Got my fuel pump today for my 2000 NBS GMC 2500 6.0L and the sold me part number MU1613. I lifted the bed and my old pump has one square 4 pin connector on it and the new one has one 4 pin flat connector and one 3 pin flat connector. The 3 pin goes to a black sensor on top of the unit. The pump came with a new 4 pin flat connector but what about the black sensor, do i have the wrong pump?


----------



## obrut (Oct 30, 2002)

just got off the phone with the dealer and he said I should have MU1614, is the difference the black sensor?

edit: 
I called delco direct and they told me the MU1613 is for a 5.3L and MU1614 is for the 6.0L either way I wont be able to finish it tonight. I'm going to return the mu1613 tomorrow and get the mu1614. One other question, do I need a special tool to remove the fuel lines?

Tim


----------



## B&B (Nov 4, 2006)

The 1614 _SHOULD_ be the correct one for your 6.0. 
GM did a lot of strange things during the body style changeover (especially on the 2500's) but it should be the correct one.

You will need a fuel line disconnect tool to remove the lines from the fuel module assembly. You can buy inexpensive ones ($10 or so) at most parts store that will do the job.


----------



## basher (Nov 13, 2004)

B&B;537730 said:


> The 1614 _SHOULD_ GM did a lot of strange things during the body style changeover (especially on the 2500's) .

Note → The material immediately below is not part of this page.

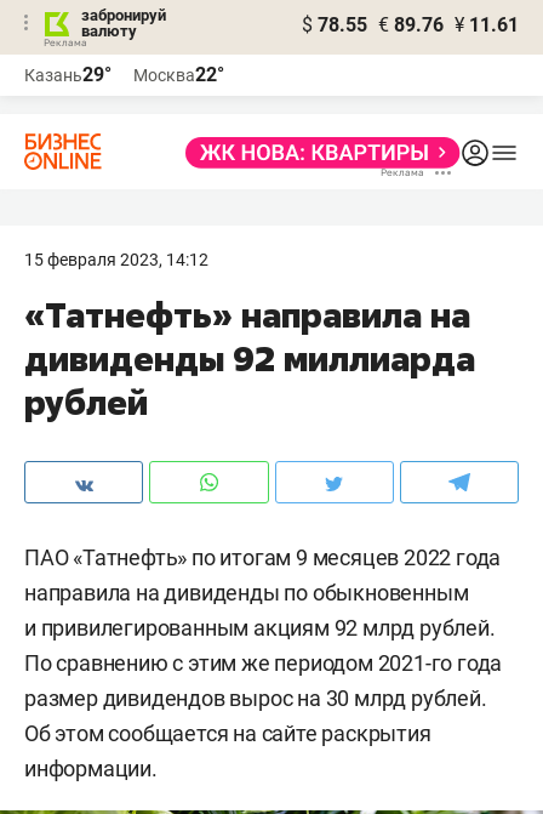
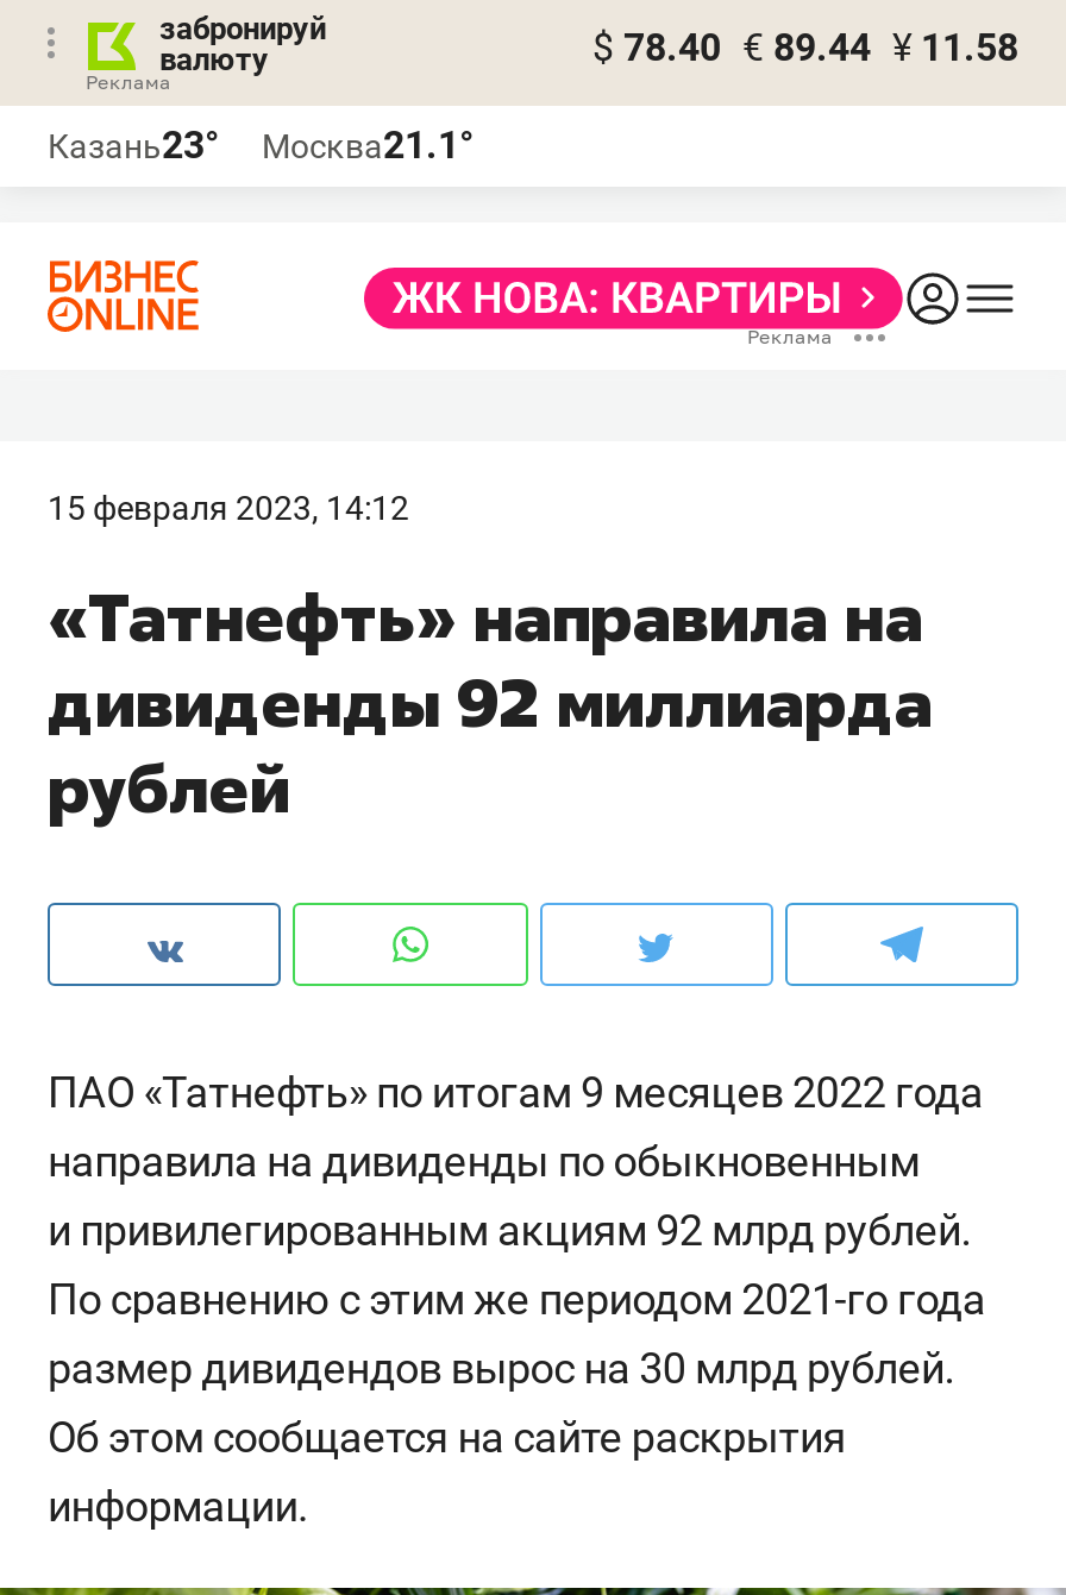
[302,13,519,36] $ 78.55 € 89.76 ¥ 11.61 -> [592,25,1018,70] $ 78.40 € 89.44 ¥ 11.58
[24,63,112,86] Казань29° -> [48,123,219,168] Казань23°
[133,63,224,86] Москва22° -> [262,123,474,168] Москва21.1°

GM loves the running line change. They also forget to tell anybody, including their own people.


----------



## ahoron (Jan 22, 2007)

there are 2 different fuel pumps for that truck one with one plug Wiring code tuc and with two plugs code tcf. They are the same for the 4.8l 5.3l 6.0l 99-03. MU 1613 replaced Mu1516. You should be able to disconnect fuel lines with needle nose pliers. I would replace the wiring harness connector to the pump while you have it apart because they tend to get corroded.


----------



## obrut (Oct 30, 2002)

thanks guys, I should be able to get the new pump today and hopefully get it in tonight.


----------